_Your task_.
Every line of the material must be restated exactly, though not its pictures.
* * *
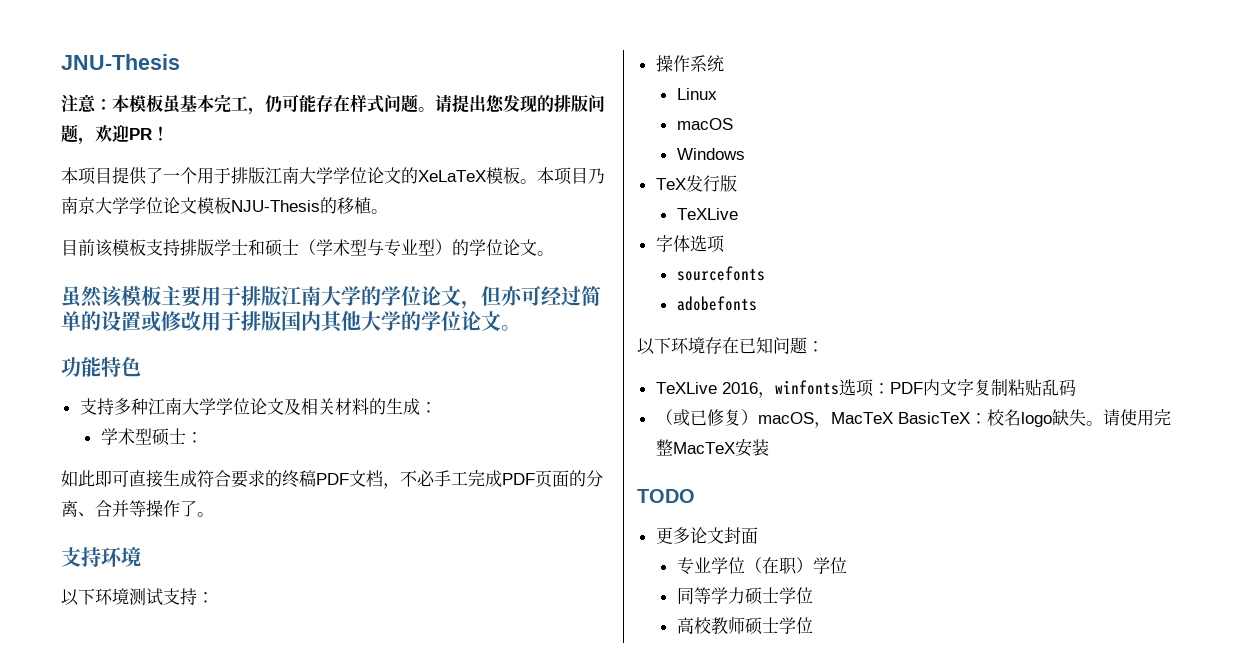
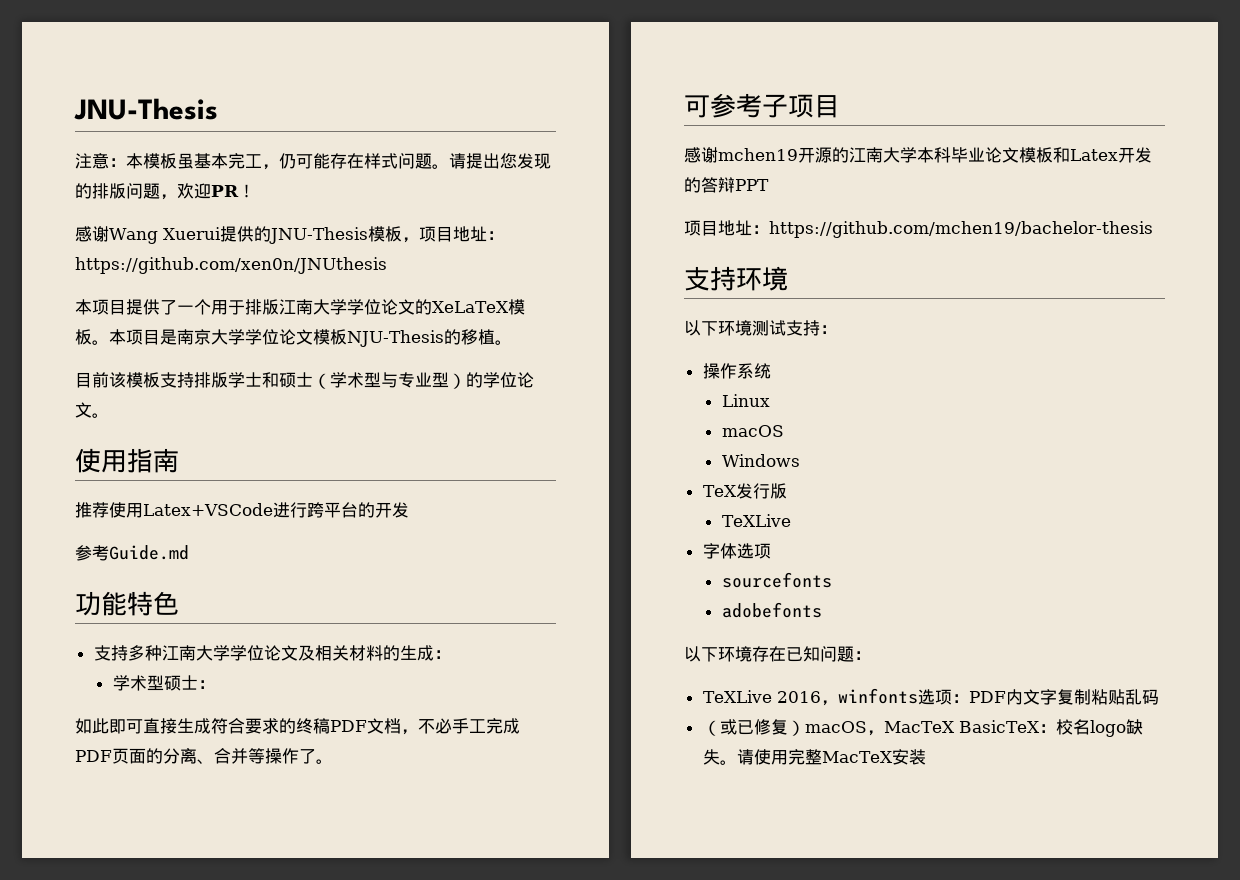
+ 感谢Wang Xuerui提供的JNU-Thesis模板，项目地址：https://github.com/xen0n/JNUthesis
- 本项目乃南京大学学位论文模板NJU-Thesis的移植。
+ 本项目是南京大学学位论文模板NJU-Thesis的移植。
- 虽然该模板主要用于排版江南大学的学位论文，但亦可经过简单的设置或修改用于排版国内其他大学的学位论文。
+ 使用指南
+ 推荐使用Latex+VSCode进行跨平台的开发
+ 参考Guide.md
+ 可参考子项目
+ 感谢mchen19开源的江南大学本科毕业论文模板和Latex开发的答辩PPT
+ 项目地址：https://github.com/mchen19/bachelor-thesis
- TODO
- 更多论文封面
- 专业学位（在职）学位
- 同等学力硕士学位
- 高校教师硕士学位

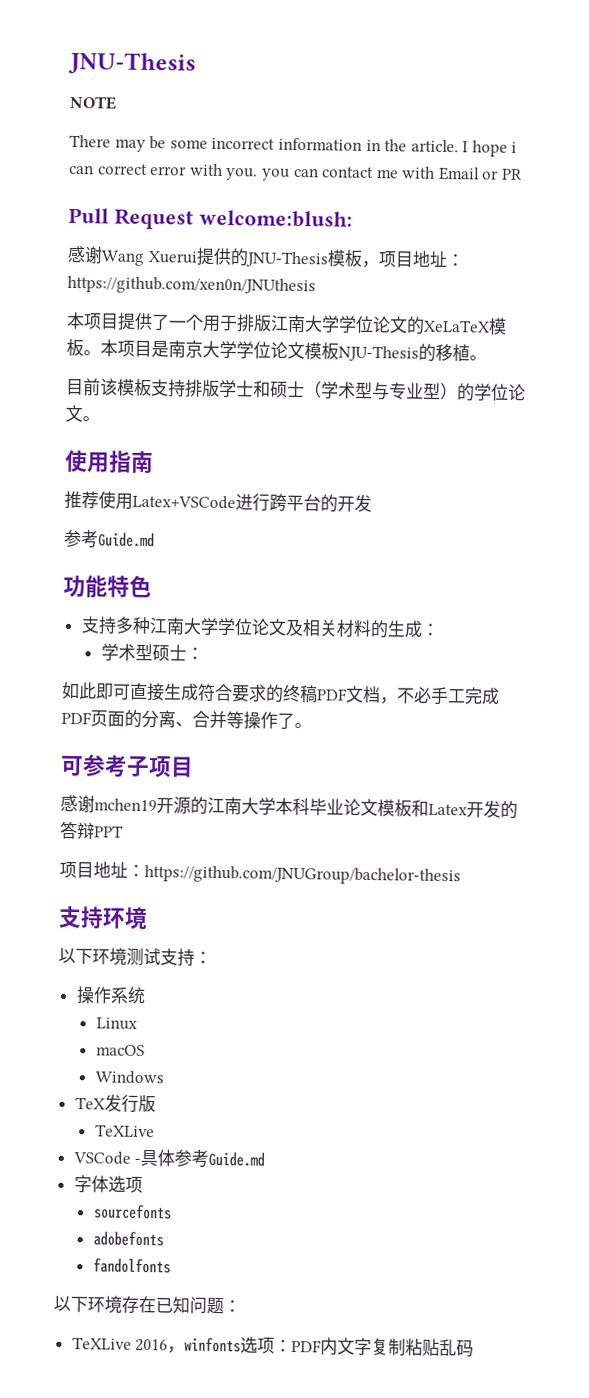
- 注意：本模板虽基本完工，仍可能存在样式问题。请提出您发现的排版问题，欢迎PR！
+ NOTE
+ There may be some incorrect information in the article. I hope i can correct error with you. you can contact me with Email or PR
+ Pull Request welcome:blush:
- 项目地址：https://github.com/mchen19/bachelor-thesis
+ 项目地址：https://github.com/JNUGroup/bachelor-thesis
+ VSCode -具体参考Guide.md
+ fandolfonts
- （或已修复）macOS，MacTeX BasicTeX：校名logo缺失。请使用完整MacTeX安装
* * *
_Task response_.
+ 感谢Wang Xuerui提供的JNU-Thesis模板，项目地址：https://github.com/xen0n/JNUthesis
- 本项目乃南京大学学位论文模板NJU-Thesis的移植。
+ 本项目是南京大学学位论文模板NJU-Thesis的移植。
- 虽然该模板主要用于排版江南大学的学位论文，但亦可经过简单的设置或修改用于排版国内其他大学的学位论文。
+ 使用指南
+ 推荐使用Latex+VSCode进行跨平台的开发
+ 参考Guide.md
+ 可参考子项目
+ 感谢mchen19开源的江南大学本科毕业论文模板和Latex开发的答辩PPT
+ 项目地址：https://github.com/mchen19/bachelor-thesis
- TODO
- 更多论文封面
- 专业学位（在职）学位
- 同等学力硕士学位
- 高校教师硕士学位

- 注意：本模板虽基本完工，仍可能存在样式问题。请提出您发现的排版问题，欢迎PR！
+ NOTE
+ There may be some incorrect information in the article. I hope i can correct error with you. you can contact me with Email or PR
+ Pull Request welcome:blush:
- 项目地址：https://github.com/mchen19/bachelor-thesis
+ 项目地址：https://github.com/JNUGroup/bachelor-thesis
+ VSCode -具体参考Guide.md
+ fandolfonts
- （或已修复）macOS，MacTeX BasicTeX：校名logo缺失。请使用完整MacTeX安装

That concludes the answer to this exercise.